As pesquisas globais da WHO sobre tecnologia em saúde há muito documentam como a regulamentação de dispositivos é distribuída de forma desigual; muitos países não possuem a capacidade regulatória que mercados de alta renda consideram garantida, e a dependência de aprovações estrangeiras (um selo CE, uma liberação FDA) torna-se o padrão nacional de fato — funcional, mas cego ao contexto e ao que acontece após a importação.
Para hospitais e redes que operam em ambientes com pouca regulamentação, a atitude prática é a diligência privada: verificar se as certificações realmente existem, consultar bancos de dados de recalls antes de aceitar modelos antigos, exigir procedência para equipamentos recondicionados e tratar ofertas 'baratas demais para ser verdade' com suspeita clínica. Nada disso substitui a regulamentação pública — é uma ponte até ela.

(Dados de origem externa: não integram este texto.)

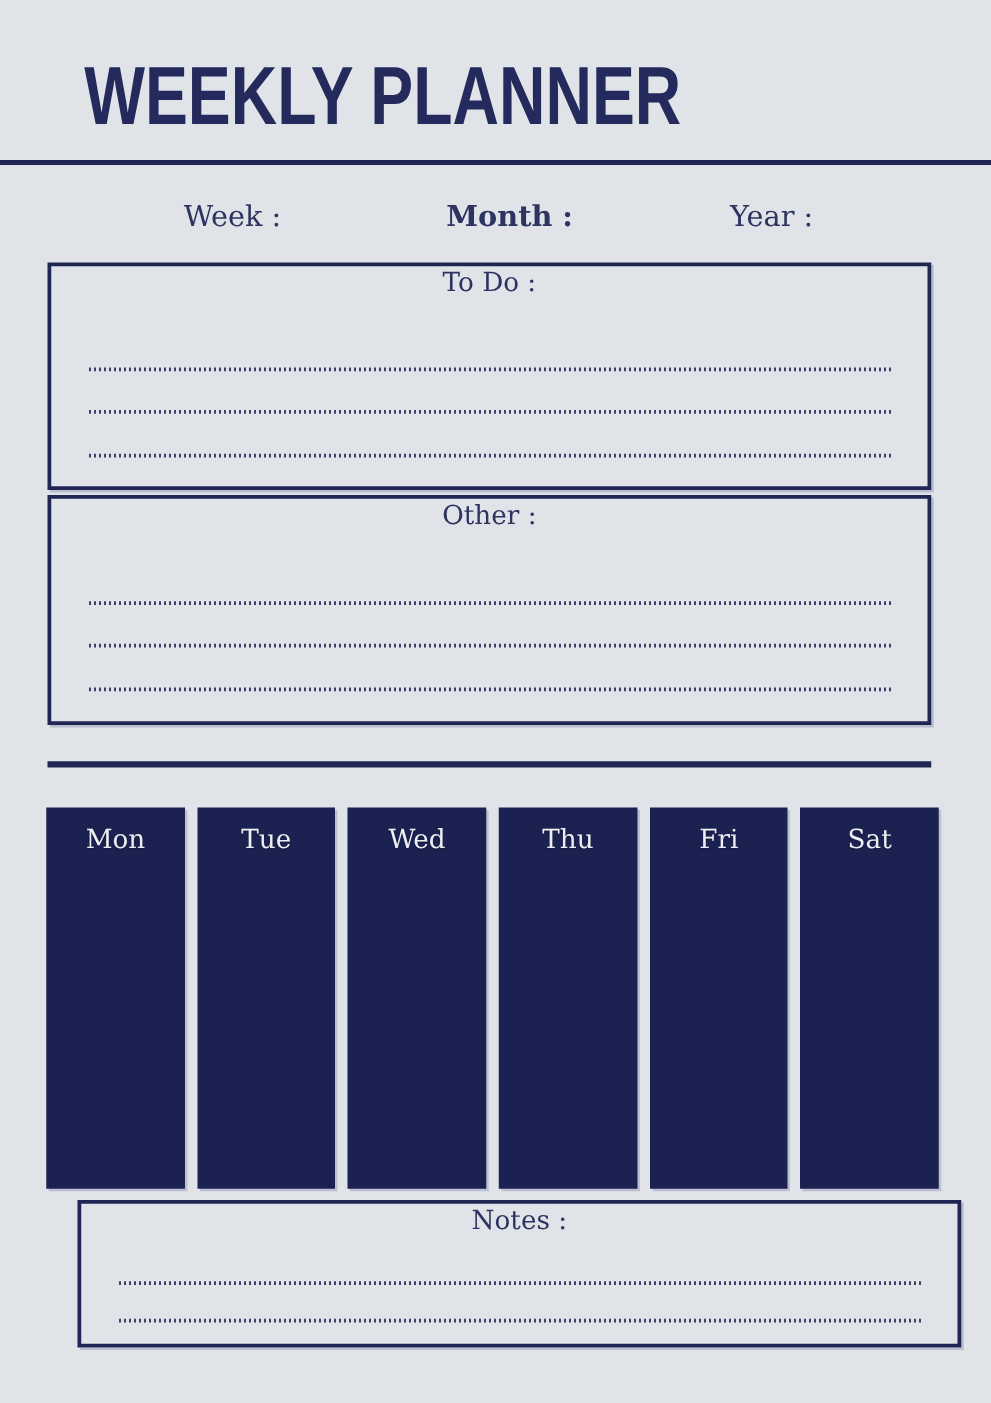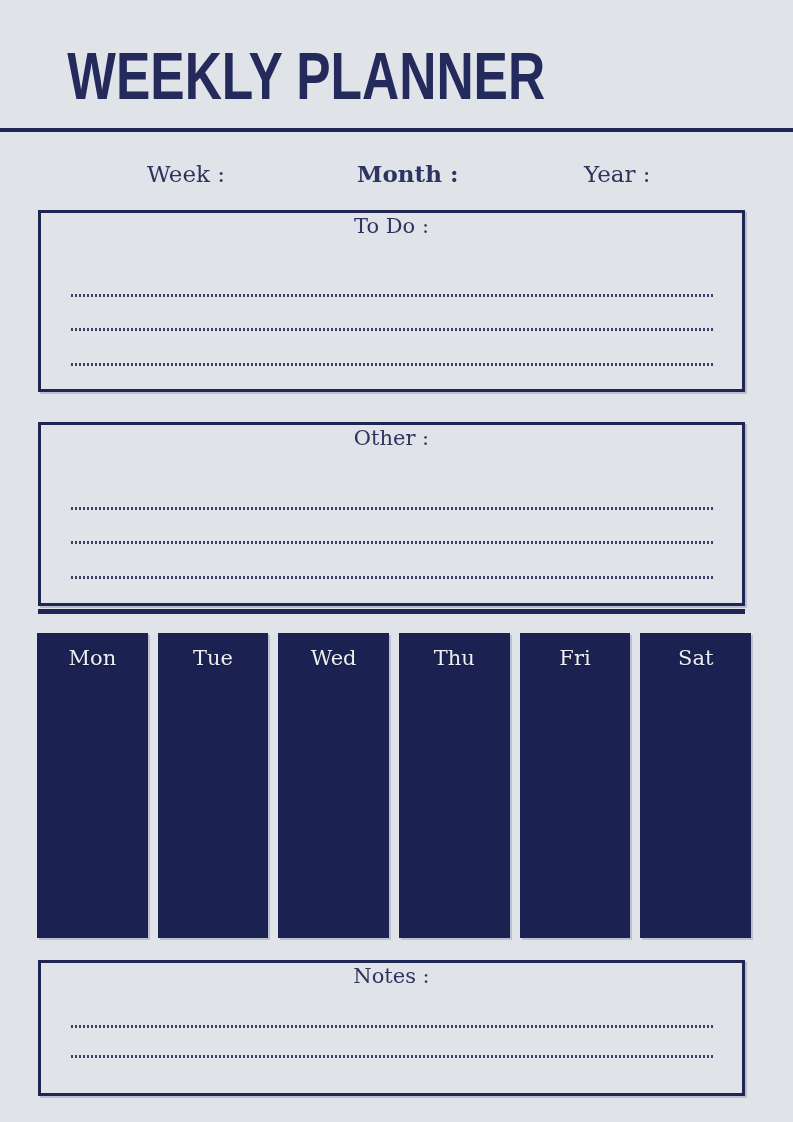"Other :" #box-other { top: 422px -> 396px }
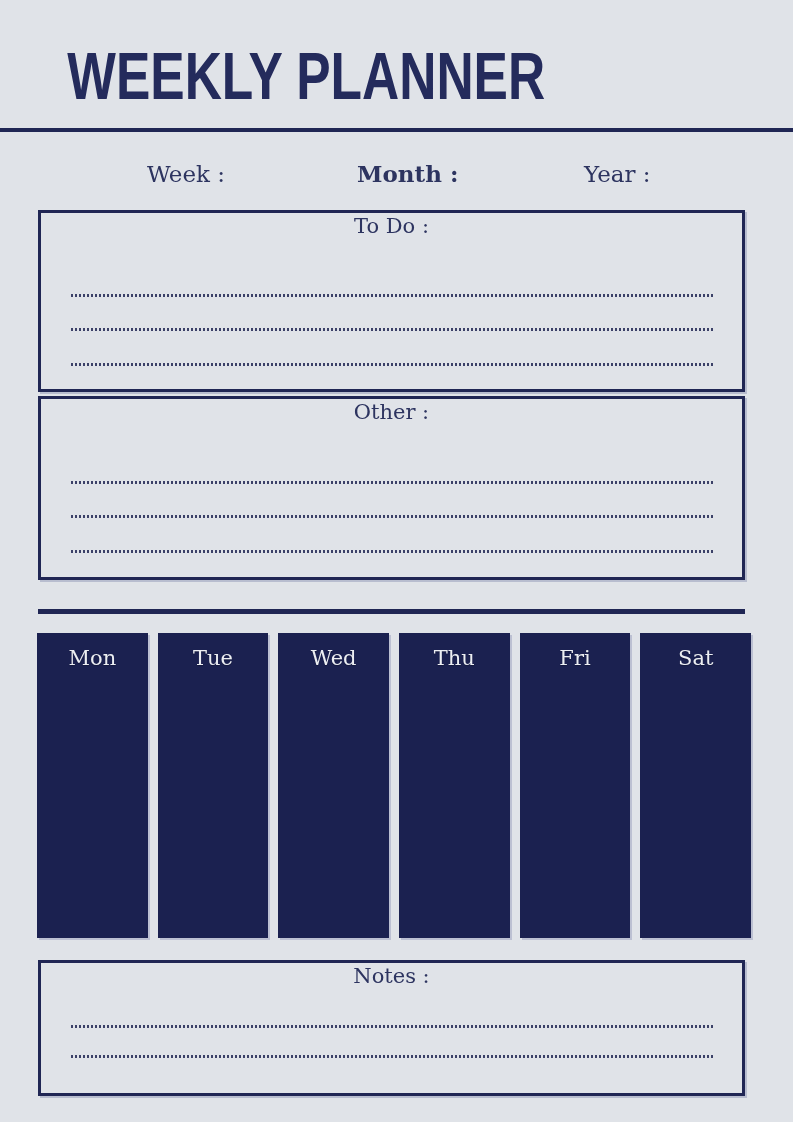"Mon" .week-grid { top: 633px -> 646px }
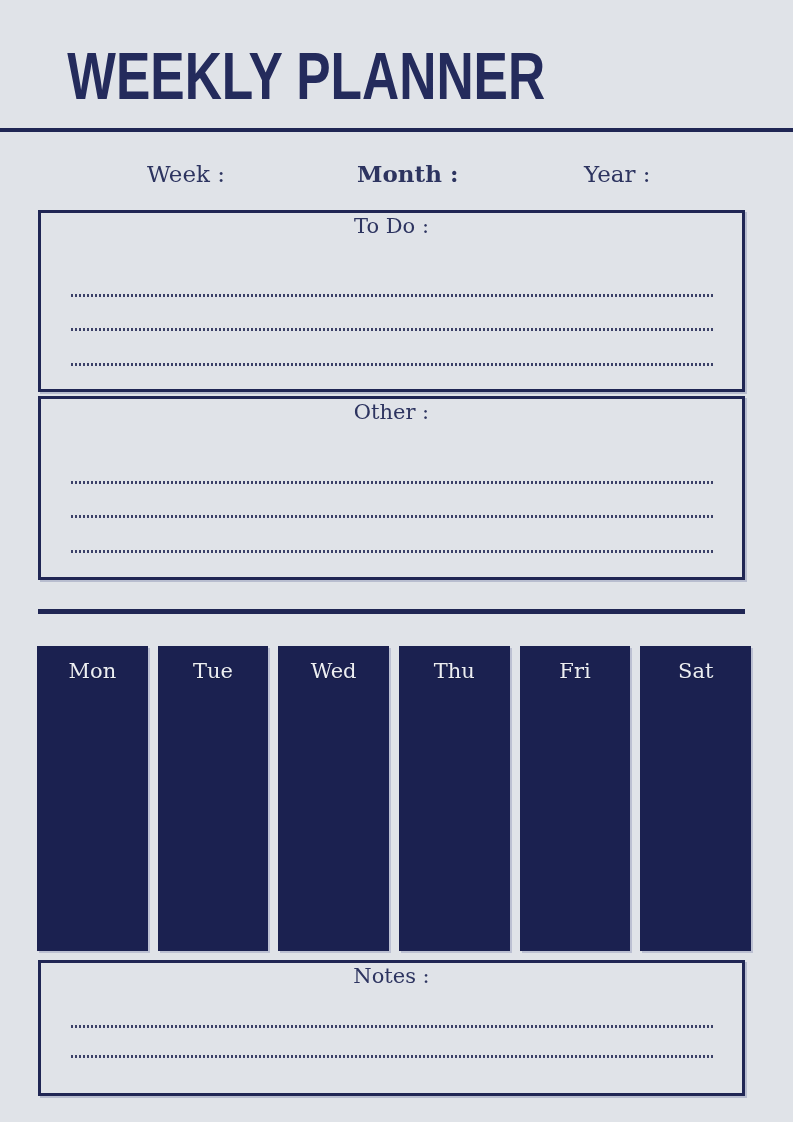"Notes :" #box-notes { height: 136px -> 118px; margin-left: none -> 24px }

Uma regulamentação bem feita não é um obstáculo; é o sistema imunológico do mercado de dispositivos. Apoiar países na construção dessa capacidade — como a WHO e parceiros vêm fazendo — protege cada almoxarifado e enfermaria a jusante. Enquanto isso, redes que compartilham achados de diligência oferecem a pequenos hospitais uma fração da proteção que grandes sistemas compram com equipes dedicadas.